[WORK INSTRUCTIONS]:
Write out, word for word, only the lines from the one containing "Echt leder hülle" through the final line of the data.

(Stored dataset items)

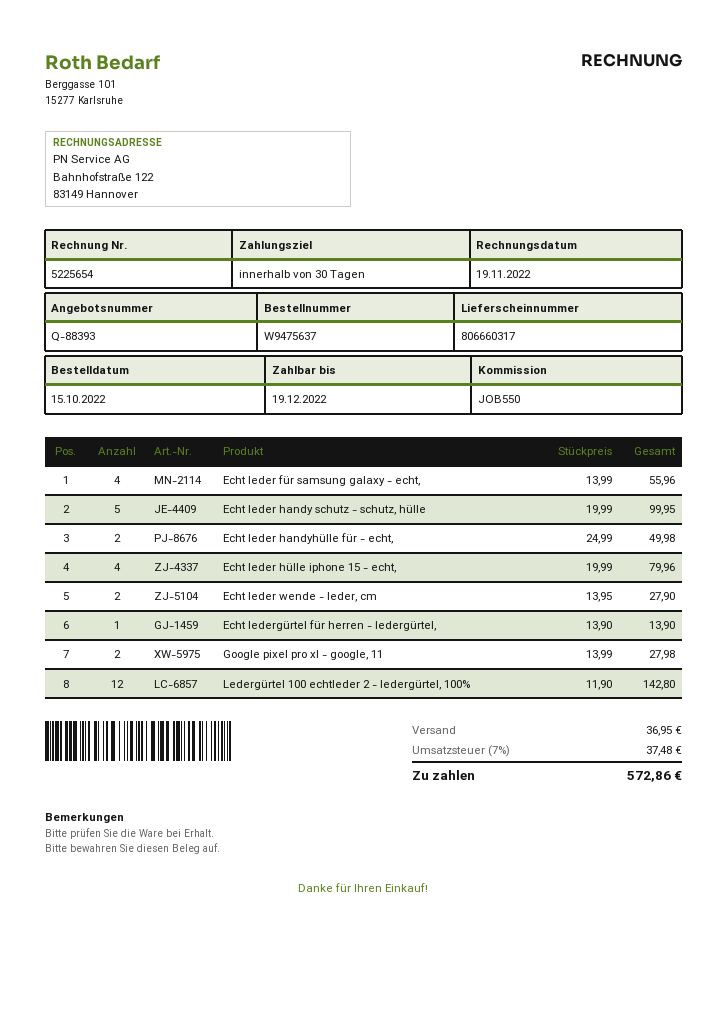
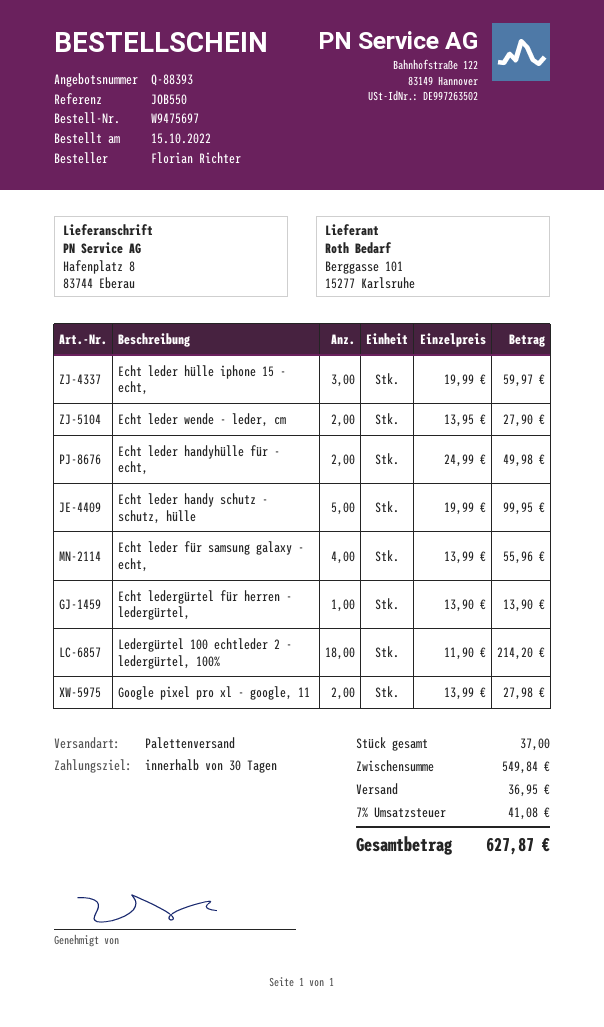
order number: W9475637 -> W9475697
Echt leder hülle iphone 15 - echt,: 4 x 19.99 = 79.96 -> 3 x 19.99 = 59.97
Ledergürtel 100 echtleder 2 - ledergürtel, 100%: 12 x 11.90 = 142.80 -> 18 x 11.90 = 214.20
tax: 7% = 37.48 -> 7% = 41.08
total: 572.86 -> 627.87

[COMPLETED EXERCISE]:
Echt leder hülle iphone 15 - echt,: 4 x 19.99 = 79.96 -> 3 x 19.99 = 59.97
Ledergürtel 100 echtleder 2 - ledergürtel, 100%: 12 x 11.90 = 142.80 -> 18 x 11.90 = 214.20
tax: 7% = 37.48 -> 7% = 41.08
total: 572.86 -> 627.87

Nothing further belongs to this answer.